Instructions to follow: The response should consist only of the lines from the one with "dostali sygnał o" to the end of the data below, copied exactly and without pictures.

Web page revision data

# # # # # # #

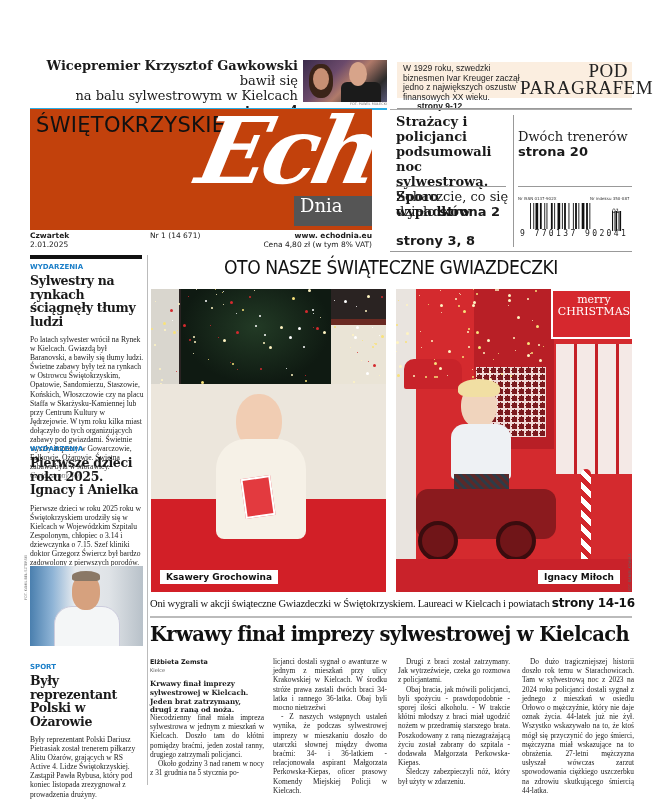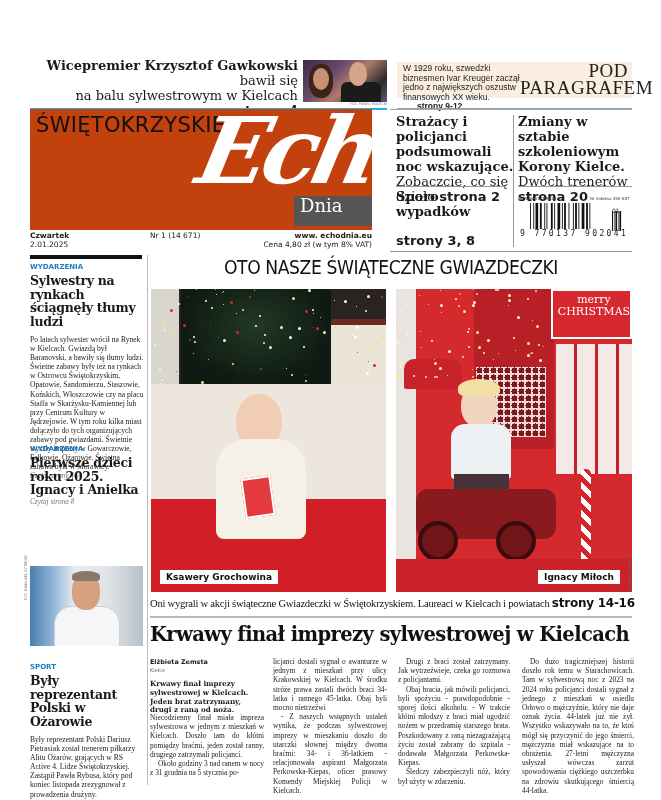"Strażacy i policjanci podsumowali noc" b.h { text: wskazujące -> sylwestrową }
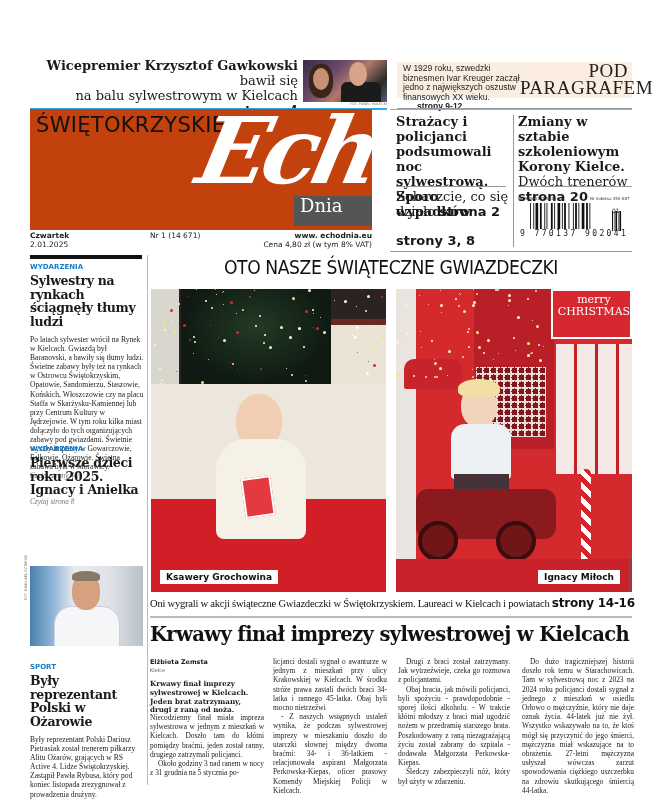"Zmiany w sztabie szkoleniowym Korony" b.h { html: <b>Zmiany w sztabie szkoleniowym Korony Kielce.</b> -> none }
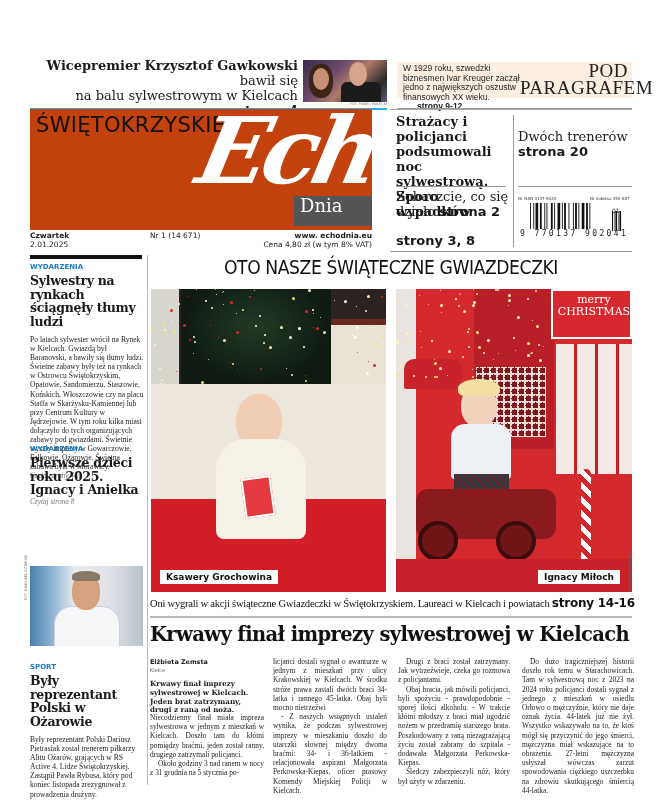"Pierwsze dzieci w roku 2025" div.sbody { html: none -> <div>Pierwsze dzieci w roku 2025 roku w Świętokrzyskiem urodziły się w Kielcach w Wojewódzkim Szpitalu Zespolonym, chłopiec o 3.14 i dziewczynka o 7.15. Szef kliniki doktor Grzegorz Świercz był bardzo zadowolony z pierwszych porodów.</div> }
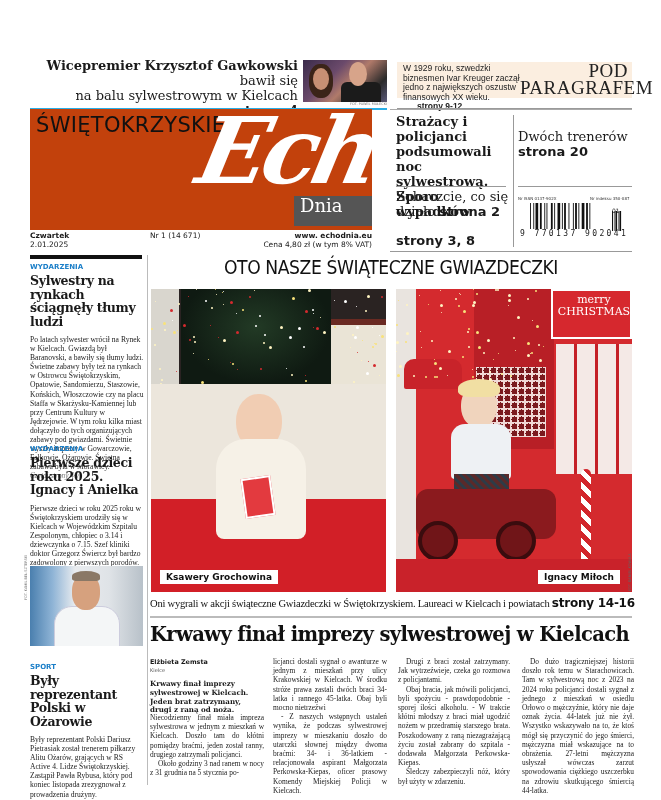"licjanci dostali sygnał o awanturze" p.ni { text: 45-latka -> 36-latka }
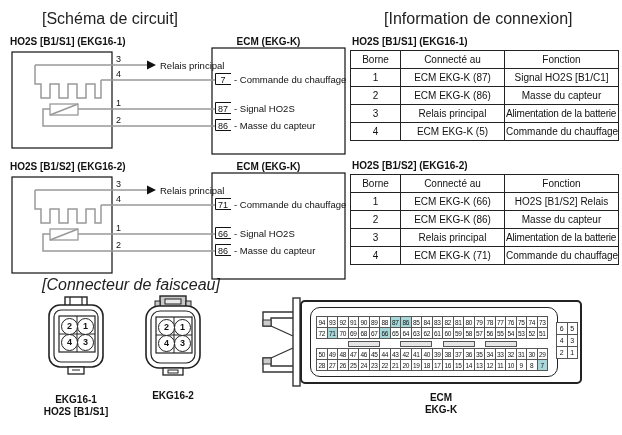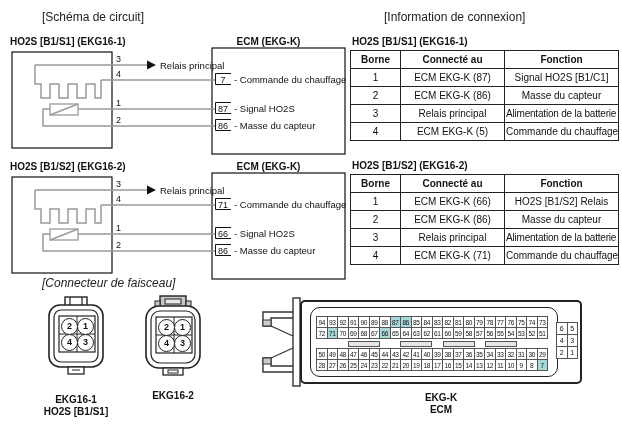"[Schéma de circuit]" .section-heading { font-size: 12px -> 16px }
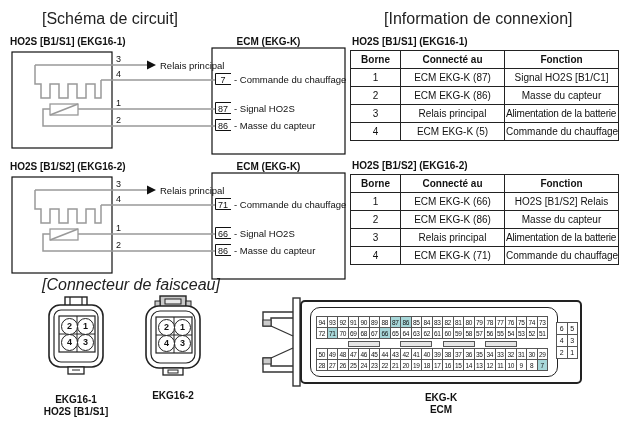"Borne" table.conn th { font-weight: bold -> normal }
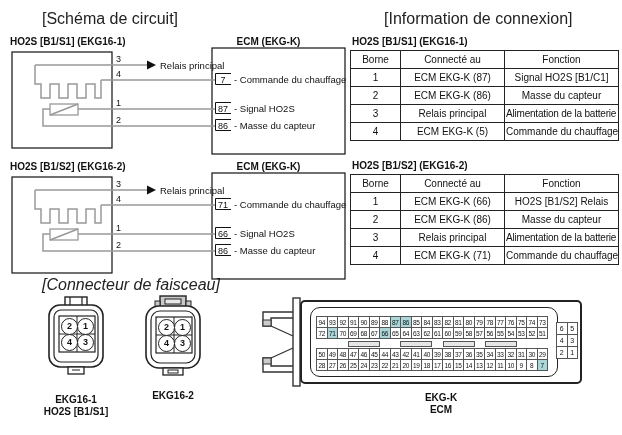"EKG-K" div { order: before "ECM" -> after "ECM" }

# # # # # # #

Result:
"licjanci dostali sygnał o awanturze" p.ni { text: 45-latka -> 36-latka }
"[Schéma de circuit]" .section-heading { font-size: 12px -> 16px }
"Borne" table.conn th { font-weight: bold -> normal }
"EKG-K" div { order: before "ECM" -> after "ECM" }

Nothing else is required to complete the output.